Ultimate limits of approximate unambiguous discrimination

TL;DR

This paper establishes the fundamental limits of approximate unambiguous discrimination for quantum states and channels, providing bounds that apply broadly and identifying cases where these bounds are achievable with specific strategies.

Contribution

It introduces the first formulation of approximate unambiguous discrimination for quantum channels and derives universal performance bounds, including for adaptive protocols and teleportation-covariant channels.

Findings

Lower bounds on inconclusive probability for quantum channels with adaptive protocols.

Achievability of bounds using entangled inputs for teleportation-covariant channels.

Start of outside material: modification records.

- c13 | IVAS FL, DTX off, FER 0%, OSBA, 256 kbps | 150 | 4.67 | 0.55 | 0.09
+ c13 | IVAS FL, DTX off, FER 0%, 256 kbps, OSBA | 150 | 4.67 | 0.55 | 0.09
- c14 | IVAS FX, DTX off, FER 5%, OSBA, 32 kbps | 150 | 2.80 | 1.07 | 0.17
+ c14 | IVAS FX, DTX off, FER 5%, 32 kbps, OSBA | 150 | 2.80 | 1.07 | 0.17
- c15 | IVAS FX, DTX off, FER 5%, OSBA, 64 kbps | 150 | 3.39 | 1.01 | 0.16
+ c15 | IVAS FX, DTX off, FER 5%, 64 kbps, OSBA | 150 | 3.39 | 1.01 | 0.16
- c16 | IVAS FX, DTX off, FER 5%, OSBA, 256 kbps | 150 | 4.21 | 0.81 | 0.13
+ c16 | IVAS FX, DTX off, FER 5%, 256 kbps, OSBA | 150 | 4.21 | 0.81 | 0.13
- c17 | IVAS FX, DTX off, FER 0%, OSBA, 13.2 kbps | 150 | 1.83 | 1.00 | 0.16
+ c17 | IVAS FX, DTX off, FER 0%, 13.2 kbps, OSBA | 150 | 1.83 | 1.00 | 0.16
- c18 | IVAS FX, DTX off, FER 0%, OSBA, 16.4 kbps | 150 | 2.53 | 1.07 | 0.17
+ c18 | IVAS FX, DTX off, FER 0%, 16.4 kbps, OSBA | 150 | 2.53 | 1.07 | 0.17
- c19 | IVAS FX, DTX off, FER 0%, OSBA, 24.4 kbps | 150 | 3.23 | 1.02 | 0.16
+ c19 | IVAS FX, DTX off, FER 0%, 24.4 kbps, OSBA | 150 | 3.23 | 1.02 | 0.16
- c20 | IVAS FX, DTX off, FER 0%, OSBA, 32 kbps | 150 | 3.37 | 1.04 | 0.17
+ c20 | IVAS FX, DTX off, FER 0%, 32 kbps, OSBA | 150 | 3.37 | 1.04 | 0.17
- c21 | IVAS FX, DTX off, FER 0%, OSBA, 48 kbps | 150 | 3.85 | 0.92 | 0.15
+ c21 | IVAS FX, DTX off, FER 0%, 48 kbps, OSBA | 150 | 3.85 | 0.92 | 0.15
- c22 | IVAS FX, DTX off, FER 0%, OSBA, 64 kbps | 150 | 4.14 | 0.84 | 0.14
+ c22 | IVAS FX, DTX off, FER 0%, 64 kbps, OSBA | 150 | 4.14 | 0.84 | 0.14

Extension of ultimate discrimination limits from states to channels.

Abstract

Quantum hypothesis testing is an important tool for quantum information processing. Two main strategies have been widely adopted: in a minimum error discrimination strategy, the average error probability is minimized; while in an unambiguous discrimination strategy, an inconclusive decision (abstention) is allowed to vanish any possibility of errors when a conclusive result is obtained. In both scenarios, the testing between quantum states are relatively well-understood, for example, the ultimate limits of the performance are established decades ago; however, the testing between quantum channels is less understood. Although the ultimate limit of minimum error discrimination between channels has been explored recently, the corresponding limit of unambiguous discrimination is unknown. In this paper, we formulate an approximate unambiguous discrimination scenario, and derive the ultimate limits of the performance for both states and channels. In particular, in the channel case, our lower bound of the inconclusive probability holds for arbitrary adaptive sensing protocols. For the special class of `teleportation-covariant' channels, the lower bound is achievable with maximum entangled inputs and no adaptive strategy is necessary.